● WORK TASK:
Only the lines from the one containing "[589,739,658,755] poziomie ->" to the end of the records should be given again, word for word and in full.

====

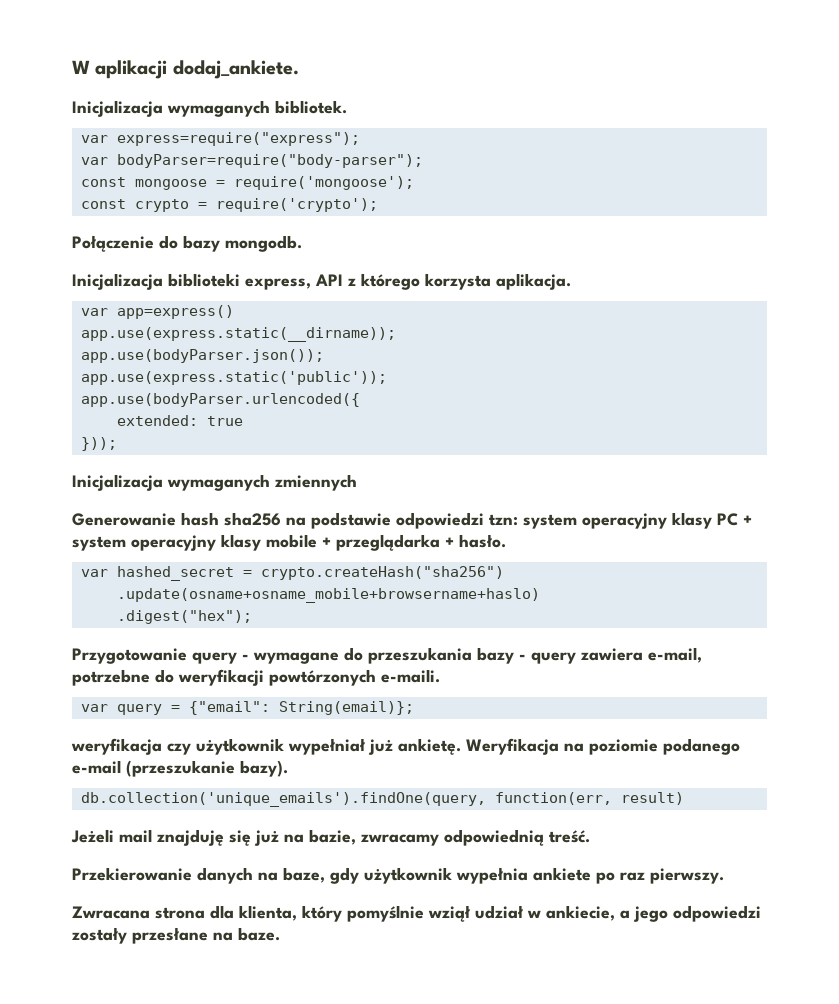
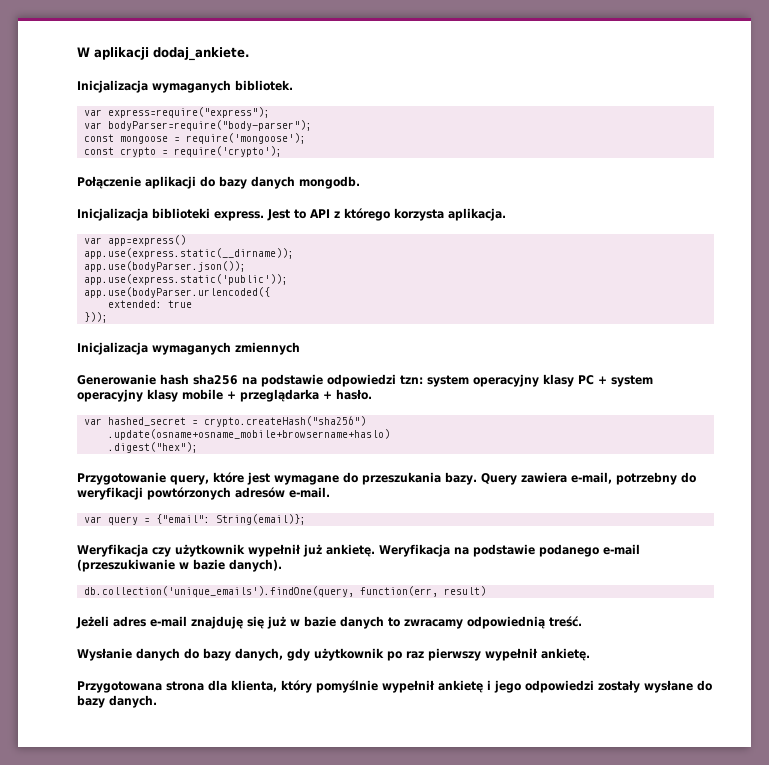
[159,235,220,252] do bazy -> [145,176,295,189] aplikacji do bazy danych
[245,278,311,290] express, -> [214,209,306,221] express. Jest to
[192,647,576,664] query - wymagane do przeszukania bazy - query -> [170,472,517,485] query, które jest wymagane do przeszukania bazy. Query
[72,669,150,686] potrzebne -> [615,472,677,485] potrzebny
[381,669,440,683] e-maili. -> [235,487,330,498] adresów e-mail.
[71,738,162,755] weryfikacja -> [77,544,148,557] Weryfikacja
[288,738,365,755] wypełniał -> [248,544,301,557] wypełnił
[589,739,658,755] poziomie -> [473,544,535,557] podstawie
[126,760,288,777] (przeszukanie bazy). -> [77,559,282,572] (przeszukiwanie w bazie danych).
[119,829,152,843] mail -> [113,616,187,627] adres e-mail
[284,829,356,845] na bazie, -> [290,616,400,629] w bazie danych to
[72,867,724,884] [72,906,150,919] Przekierowanie danych na baze, gdy użytkownik wypełnia ankiete po raz pierwszy. // Zwracana -> [77,648,590,661] [77,681,162,693] Wysłanie danych do bazy danych, gdy użytkownik po raz pierwszy wypełnił ankietę. // Przygotowana
[428,905,761,922] [71,927,280,944] wziął udział w ankiecie, a jego odpowiedzi zostały przesłane na baze. -> [382,680,712,693] [77,695,157,708] wypełnił ankietę i jego odpowiedzi zostały wysłane do bazy danych.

====

● REPLY:
[589,739,658,755] poziomie -> [473,544,535,557] podstawie
[126,760,288,777] (przeszukanie bazy). -> [77,559,282,572] (przeszukiwanie w bazie danych).
[119,829,152,843] mail -> [113,616,187,627] adres e-mail
[284,829,356,845] na bazie, -> [290,616,400,629] w bazie danych to
[72,867,724,884] [72,906,150,919] Przekierowanie danych na baze, gdy użytkownik wypełnia ankiete po raz pierwszy. // Zwracana -> [77,648,590,661] [77,681,162,693] Wysłanie danych do bazy danych, gdy użytkownik po raz pierwszy wypełnił ankietę. // Przygotowana
[428,905,761,922] [71,927,280,944] wziął udział w ankiecie, a jego odpowiedzi zostały przesłane na baze. -> [382,680,712,693] [77,695,157,708] wypełnił ankietę i jego odpowiedzi zostały wysłane do bazy danych.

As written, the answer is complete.